Records from a dataset
────
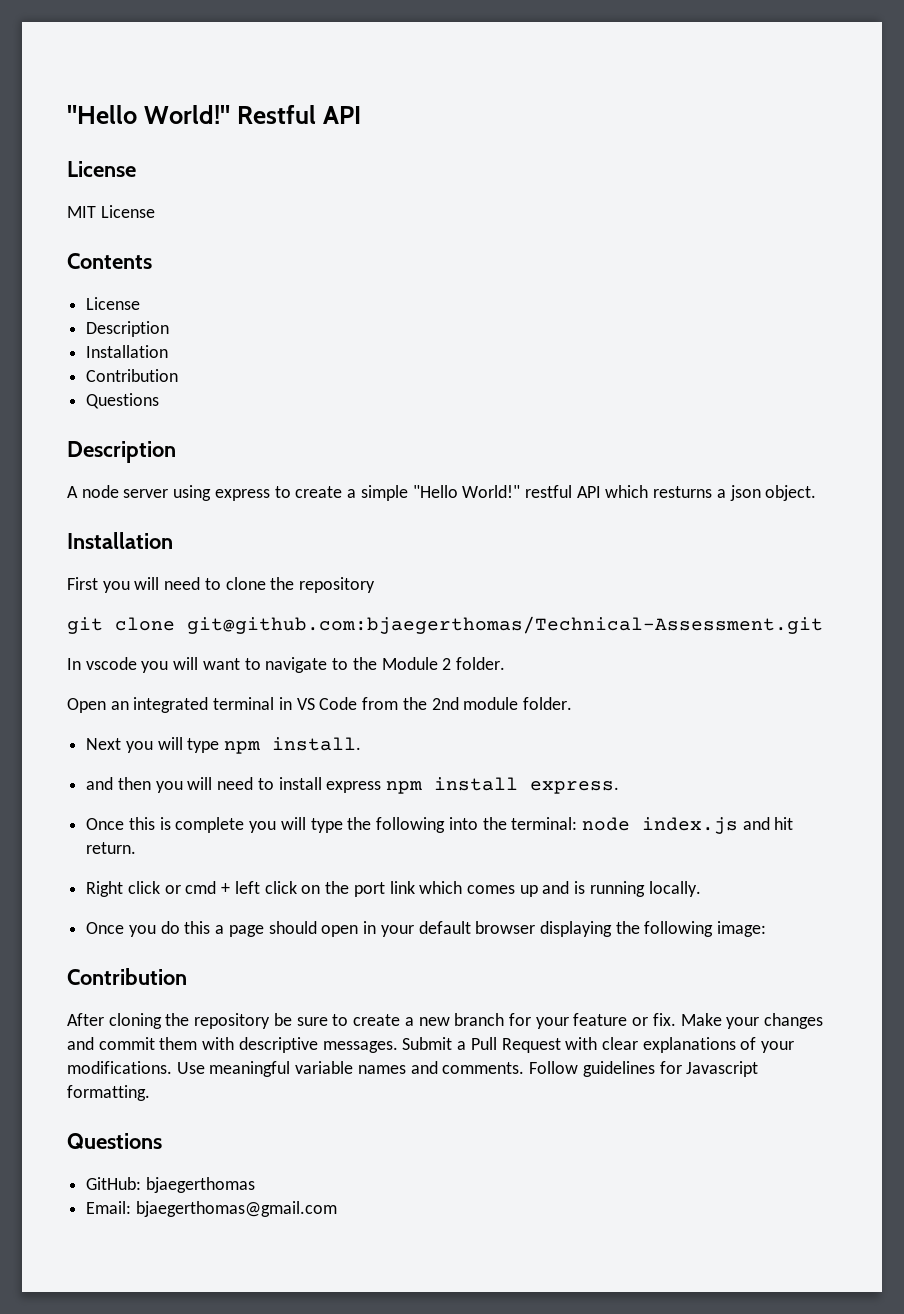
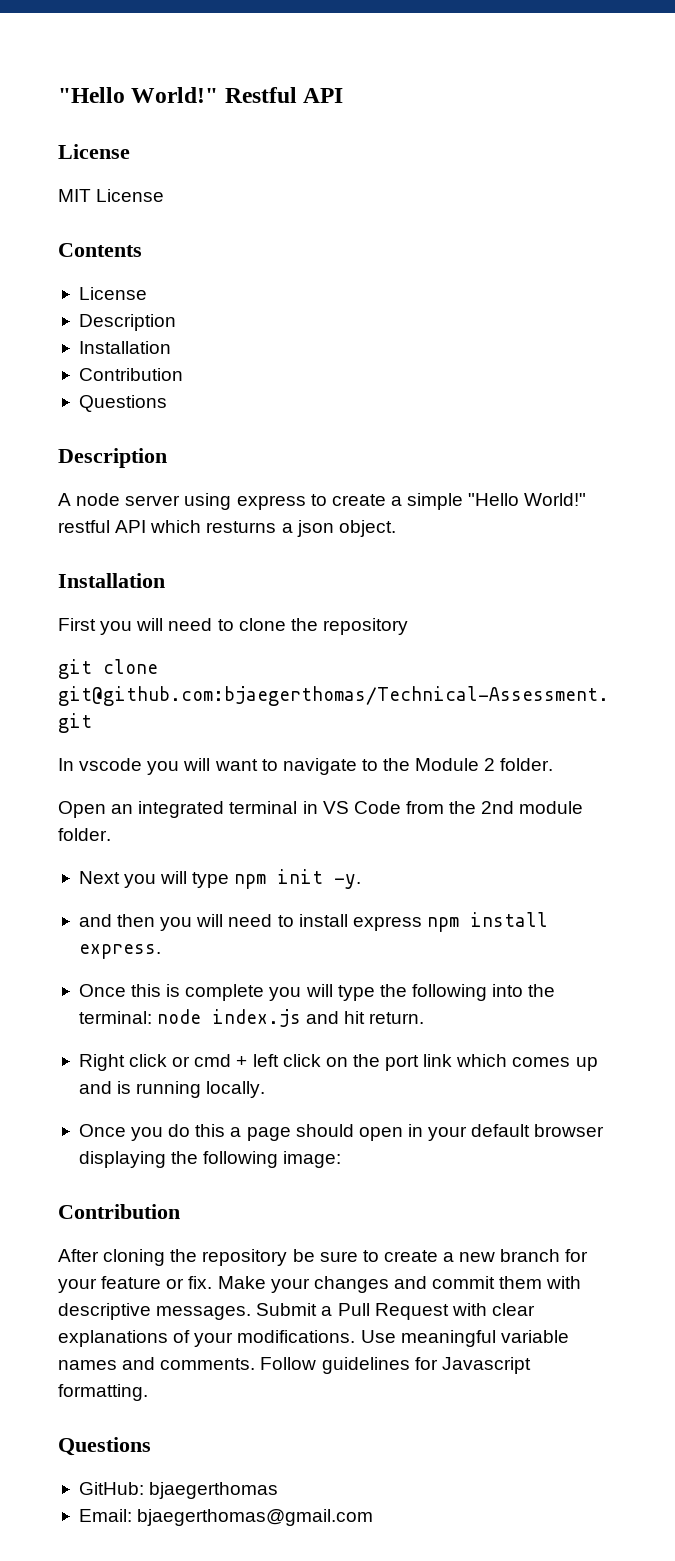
- Next you will type npm install.
+ Next you will type npm init -y.

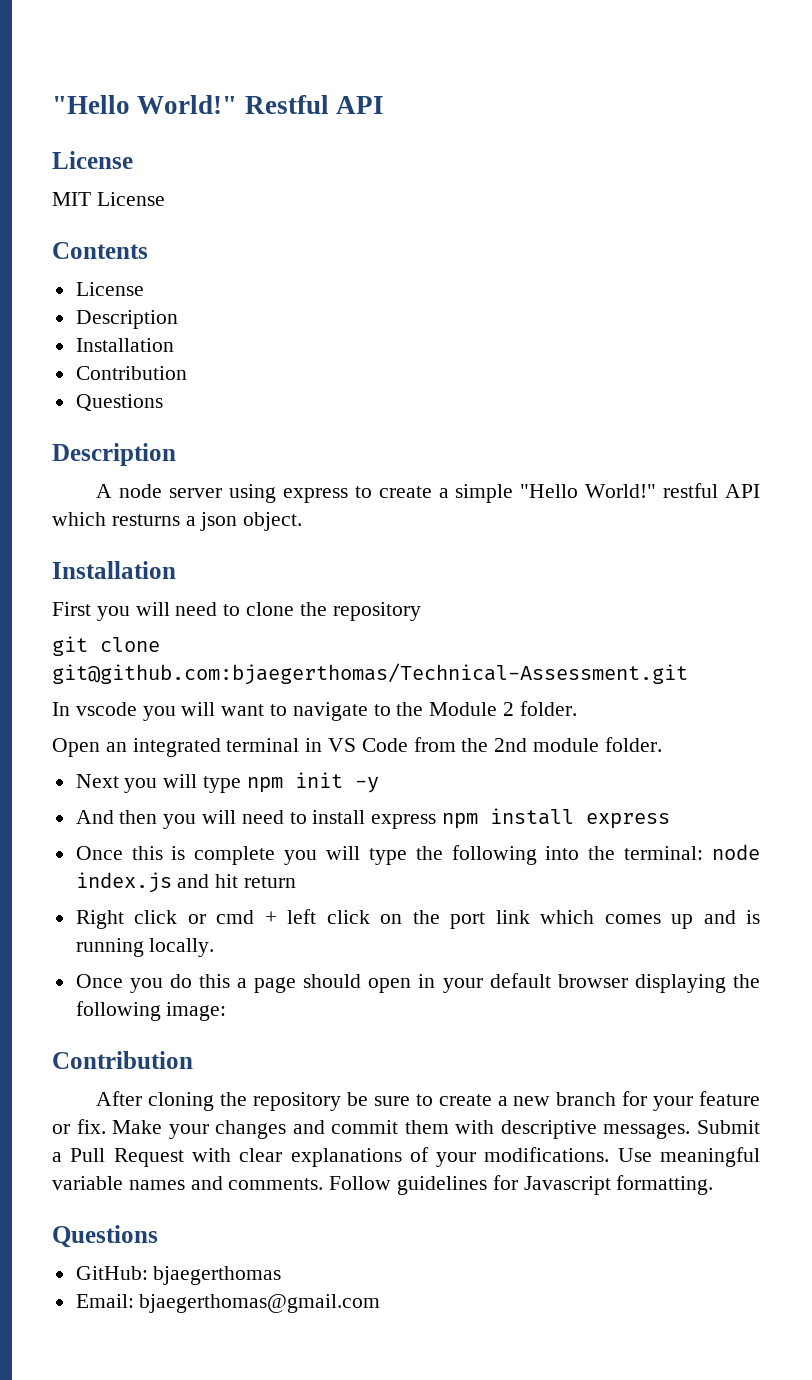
- Next you will type npm init -y.
- and then you will need to install express npm install express.
+ Next you will type npm init -y
+ And then you will need to install express npm install express
- Once this is complete you will type the following into the terminal: node index.js and hit return.
+ Once this is complete you will type the following into the terminal: node index.js and hit return

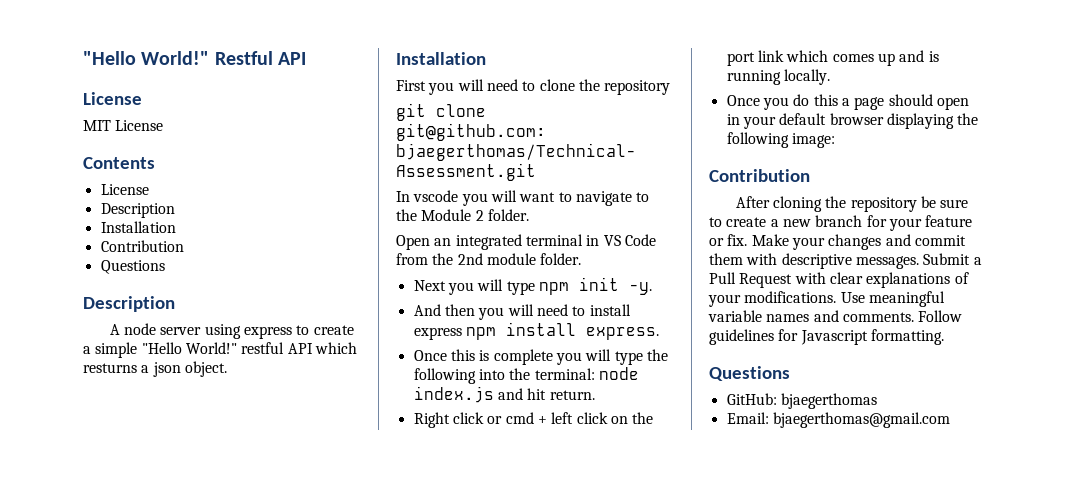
- Next you will type npm init -y
+ Next you will type npm init -y.
- And then you will need to install express npm install express
+ And then you will need to install express npm install express.
- Once this is complete you will type the following into the terminal: node index.js and hit return
+ Once this is complete you will type the following into the terminal: node index.js and hit return.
────
HOW TO COMPLETE THIS TASK =>
Because the pictures are not wanted, retype every record exactly without them.

RESPONSE AREA =>
- Next you will type npm install.
+ Next you will type npm init -y.

- Next you will type npm init -y.
- and then you will need to install express npm install express.
+ Next you will type npm init -y
+ And then you will need to install express npm install express
- Once this is complete you will type the following into the terminal: node index.js and hit return.
+ Once this is complete you will type the following into the terminal: node index.js and hit return

- Next you will type npm init -y
+ Next you will type npm init -y.
- And then you will need to install express npm install express
+ And then you will need to install express npm install express.
- Once this is complete you will type the following into the terminal: node index.js and hit return
+ Once this is complete you will type the following into the terminal: node index.js and hit return.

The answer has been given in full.